Eshaq Qanbarnia, originario di Khoshkebijar e padre di due bambini piccoli, è stato ucciso dopo essere stato colpito al cuore da munizioni vere sparate dalle forze governative iraniane durante le proteste in città la sera del 9 gennaio.
Anche Abbas Arezu, del villaggio costiero di Chaf nella contea di Langarud, è stato ucciso dalle forze governative iraniane durante le proteste nella zona il 9 gennaio. Le fonti hanno detto che era conosciuto localmente come il “figlio del mare” ed era un appassionato di calcio.
Arash Hassani, di 34 anni, di Bandar Anzali, è stato ucciso dalle forze governative iraniane durante le proteste in città l'8 gennaio. Hengaw ha appreso che è stato ucciso solo un anno dopo il suo matrimonio.
Milad Mianehkhah, 30 anni, di Bandar Anzali, è morto dopo essere stato colpito al cuore da munizioni vere durante le proteste in città l'8 gennaio.
Emad Shoush, di Lahijan e membro di una famiglia in cerca di giustizia, è stato ucciso dalle forze governative durante le proteste in città l'8 gennaio, dopo essere stato colpito da quattro proiettili.

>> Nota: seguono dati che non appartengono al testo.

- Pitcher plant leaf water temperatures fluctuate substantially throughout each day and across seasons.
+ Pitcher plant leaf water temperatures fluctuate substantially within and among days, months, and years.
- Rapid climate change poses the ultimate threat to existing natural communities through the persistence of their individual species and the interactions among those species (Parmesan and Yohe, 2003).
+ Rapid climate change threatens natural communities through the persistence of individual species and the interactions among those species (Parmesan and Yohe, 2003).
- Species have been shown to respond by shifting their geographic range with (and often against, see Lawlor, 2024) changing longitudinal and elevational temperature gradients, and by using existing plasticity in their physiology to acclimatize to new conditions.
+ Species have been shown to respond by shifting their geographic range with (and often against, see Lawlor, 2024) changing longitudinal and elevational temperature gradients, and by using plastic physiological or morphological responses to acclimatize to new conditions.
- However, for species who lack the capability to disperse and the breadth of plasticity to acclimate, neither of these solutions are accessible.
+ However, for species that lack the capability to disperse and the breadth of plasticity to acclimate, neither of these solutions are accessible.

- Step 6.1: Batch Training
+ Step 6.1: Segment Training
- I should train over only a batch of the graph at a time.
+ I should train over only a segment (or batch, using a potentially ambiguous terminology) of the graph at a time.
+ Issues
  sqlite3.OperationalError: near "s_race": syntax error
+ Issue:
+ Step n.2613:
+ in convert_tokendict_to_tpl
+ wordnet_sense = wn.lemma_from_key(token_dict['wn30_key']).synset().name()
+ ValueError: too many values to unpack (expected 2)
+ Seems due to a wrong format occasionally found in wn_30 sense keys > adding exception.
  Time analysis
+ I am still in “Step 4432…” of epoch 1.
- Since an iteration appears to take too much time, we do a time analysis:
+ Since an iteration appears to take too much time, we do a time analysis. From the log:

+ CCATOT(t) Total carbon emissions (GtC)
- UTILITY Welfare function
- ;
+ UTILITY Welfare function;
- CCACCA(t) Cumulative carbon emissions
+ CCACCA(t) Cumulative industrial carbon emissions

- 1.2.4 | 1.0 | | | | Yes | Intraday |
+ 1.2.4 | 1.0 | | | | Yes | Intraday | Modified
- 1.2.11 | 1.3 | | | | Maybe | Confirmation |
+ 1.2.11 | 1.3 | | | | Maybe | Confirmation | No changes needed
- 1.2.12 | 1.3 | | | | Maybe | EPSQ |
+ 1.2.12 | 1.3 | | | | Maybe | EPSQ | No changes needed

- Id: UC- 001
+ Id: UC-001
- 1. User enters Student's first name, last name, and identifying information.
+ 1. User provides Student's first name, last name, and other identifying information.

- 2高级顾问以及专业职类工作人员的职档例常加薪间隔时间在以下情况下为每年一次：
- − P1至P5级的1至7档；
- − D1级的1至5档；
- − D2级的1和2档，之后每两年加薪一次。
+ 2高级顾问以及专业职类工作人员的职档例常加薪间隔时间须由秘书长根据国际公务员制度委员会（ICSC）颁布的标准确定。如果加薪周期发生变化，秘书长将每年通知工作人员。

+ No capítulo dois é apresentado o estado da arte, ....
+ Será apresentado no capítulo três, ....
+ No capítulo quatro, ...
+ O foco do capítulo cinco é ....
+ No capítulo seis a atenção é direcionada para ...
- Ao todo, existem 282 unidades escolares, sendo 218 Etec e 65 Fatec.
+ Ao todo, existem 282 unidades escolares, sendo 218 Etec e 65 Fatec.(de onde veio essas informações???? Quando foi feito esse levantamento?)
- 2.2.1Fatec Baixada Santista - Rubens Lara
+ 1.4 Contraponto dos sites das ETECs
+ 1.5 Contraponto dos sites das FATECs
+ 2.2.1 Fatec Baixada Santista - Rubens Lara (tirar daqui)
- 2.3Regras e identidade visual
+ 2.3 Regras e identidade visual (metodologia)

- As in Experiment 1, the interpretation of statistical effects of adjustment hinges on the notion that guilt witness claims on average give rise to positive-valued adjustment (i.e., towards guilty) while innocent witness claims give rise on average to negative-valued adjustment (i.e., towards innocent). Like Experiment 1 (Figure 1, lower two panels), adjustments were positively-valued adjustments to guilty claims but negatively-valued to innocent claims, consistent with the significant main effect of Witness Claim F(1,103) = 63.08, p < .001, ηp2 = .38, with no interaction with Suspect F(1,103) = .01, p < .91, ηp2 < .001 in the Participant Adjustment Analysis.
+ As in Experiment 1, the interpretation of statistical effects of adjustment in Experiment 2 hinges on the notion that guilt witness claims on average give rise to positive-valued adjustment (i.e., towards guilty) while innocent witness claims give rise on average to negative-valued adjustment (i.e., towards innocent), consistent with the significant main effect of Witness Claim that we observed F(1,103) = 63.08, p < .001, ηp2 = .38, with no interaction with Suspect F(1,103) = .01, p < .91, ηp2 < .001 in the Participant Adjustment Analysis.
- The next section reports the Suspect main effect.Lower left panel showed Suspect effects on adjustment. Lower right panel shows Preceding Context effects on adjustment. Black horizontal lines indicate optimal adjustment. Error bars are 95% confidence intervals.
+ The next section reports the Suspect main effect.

Secondo le informazioni ricevute da Hengaw, era il fratello di Ali Shoush, un poeta, attore teatrale e musicista ucciso durante il movimento “Donna, Vita, Libertà” a Isfahan nel 2022. Anche Emad Shoush era stato detenuto in precedenza durante lo stesso movimento.
Erfan Azordeh, 20 anni, di Babol, è stato ucciso dalle forze governative durante le proteste nella città, dopo essere stato colpito da quattro proiettili alla testa e uno alla gamba.
Omid Norouzi, di 35 anni e di Rasht, è stato ucciso dopo essere stato colpito alla testa da munizioni vere sparate dalle forze governative iraniane durante le proteste in Namjoo Street a Rasht. Una fonte ha detto a Hengaw che era tornato in Iran da Istanbul per una visita.
Parsa Abyazi, 20 anni, della città di Kumelehin, nella contea di Langarud, è stato ucciso dalle forze governative durante le proteste ad Astaneh Ashrafieh. Hengaw ha appreso che il suo corpo è stato sepolto di notte a Langarud senza alcuna cerimonia pubblica.